Nicotine is highly addictive. It is both a stimulant and a sedative to the central nervous system. The ingestion of nicotine results in an almost immediate "kick" because it causes a discharge of epinephrine from the adrenal cortex. This stimulates the central nervous system, and other endocrine glands, which causes a sudden release of glucose. Stimulation is then followed by depression and fatigue, leading the abuser to seek more nicotine. Nicotine is absorbed readily from tobacco smoke in the lungs, and it does not matter whether the tobacco smoke is from cigarettes, cigars, or pipes.
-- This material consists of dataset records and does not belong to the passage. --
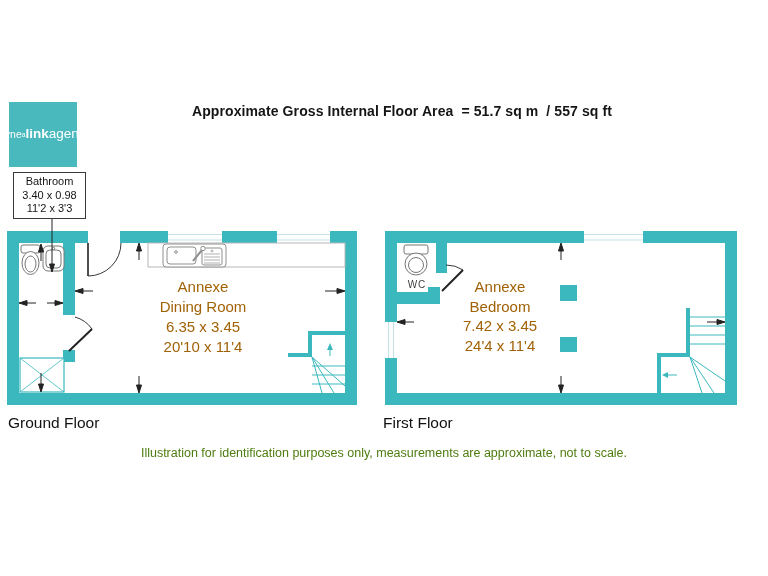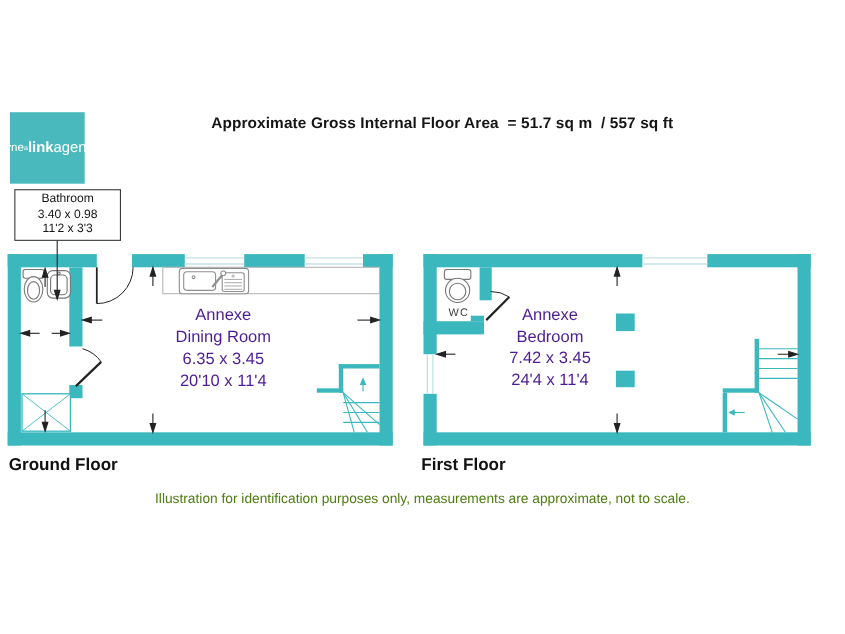"Bathroom" #callout { padding: 2px 12px -> 2px 0 }
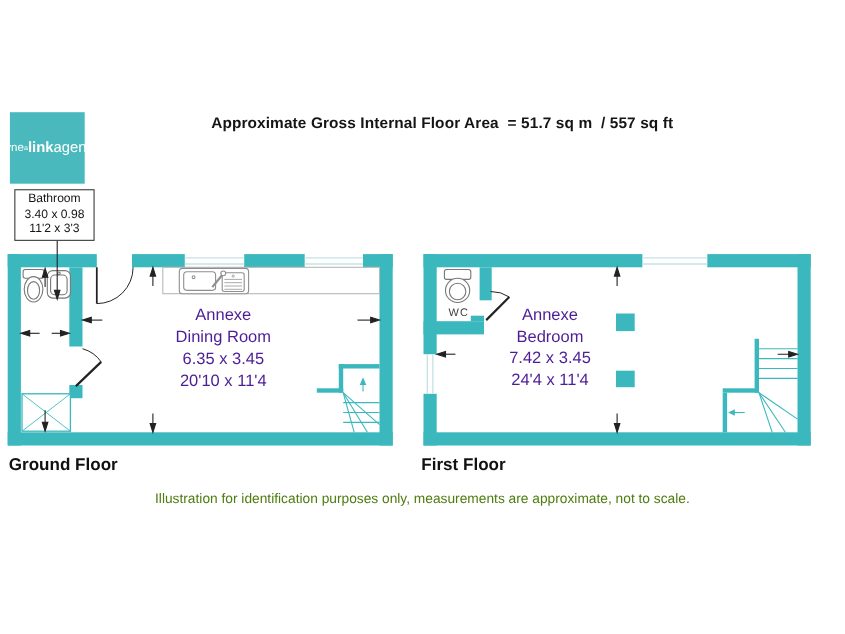"Annexe" .room-text { color: #4c1d95 -> #a16207 }
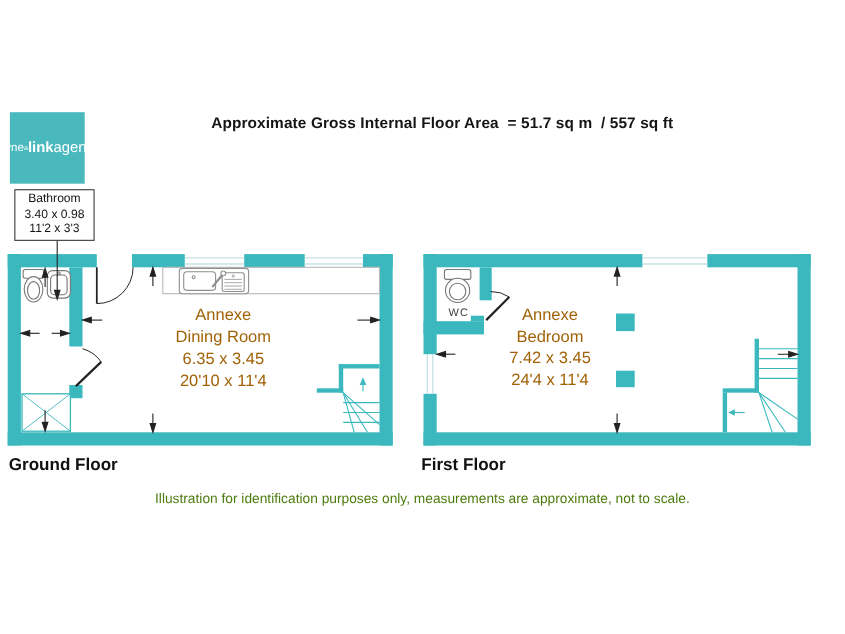"Ground Floor" .floor-label { font-weight: bold -> none }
The tobacco industry distinguishes the role of nicotine from flavorants. A book on flavoring tobacco lists approximately a thousand flavorants, but fails to list nicotine as a flavoring agent. In fact, nicotine's flavor is unpleasant, and the tobacco industry has gone to significant lengths to mask the flavor of increased levels of nicotine in cigarettes.
There is evidence that some of the sensory effects associated with nicotine, e.g., "irritation and impact," are sought by smokers at least in part because these effects are always followed by the pharmacological effects they seek. Thus, smokers learn to associate the sensory impact of nicotine (burning in the throat) with the resulting psychoactive effects of nicotine, and thus look for these sensory signals in tobacco products. This is known as secondary reinforcement.
The tobacco industry's development of nicotine analogues also demonstrates the industry's interest is in nicotine's pharmacological effects on the central nervous system, rather than in its sensory effects. The focus of industry research has been to develop compounds that will duplicate the pharmacological effects of nicotine on the central nervous system. Nowhere in the referenced tobacco industry documents concerning nicotine analogues is there mention of concern to duplicate any flavor, taste, or other acute sensory effects that may be associated with nicotine.
Reduction in heavy or prolonged nicotine use can produce some of the following withdrawal effects; sweating or rapid pulse, increased hand tremor, insomnia, nausea or vomiting, physical agitation, anxiety, transient visual, tactile, or auditory hallucinations or illusions, and grand mal seizures.
(2) Cigarettes are relentlessly advertised with highly effective overt and subliminal messages that smoking is good.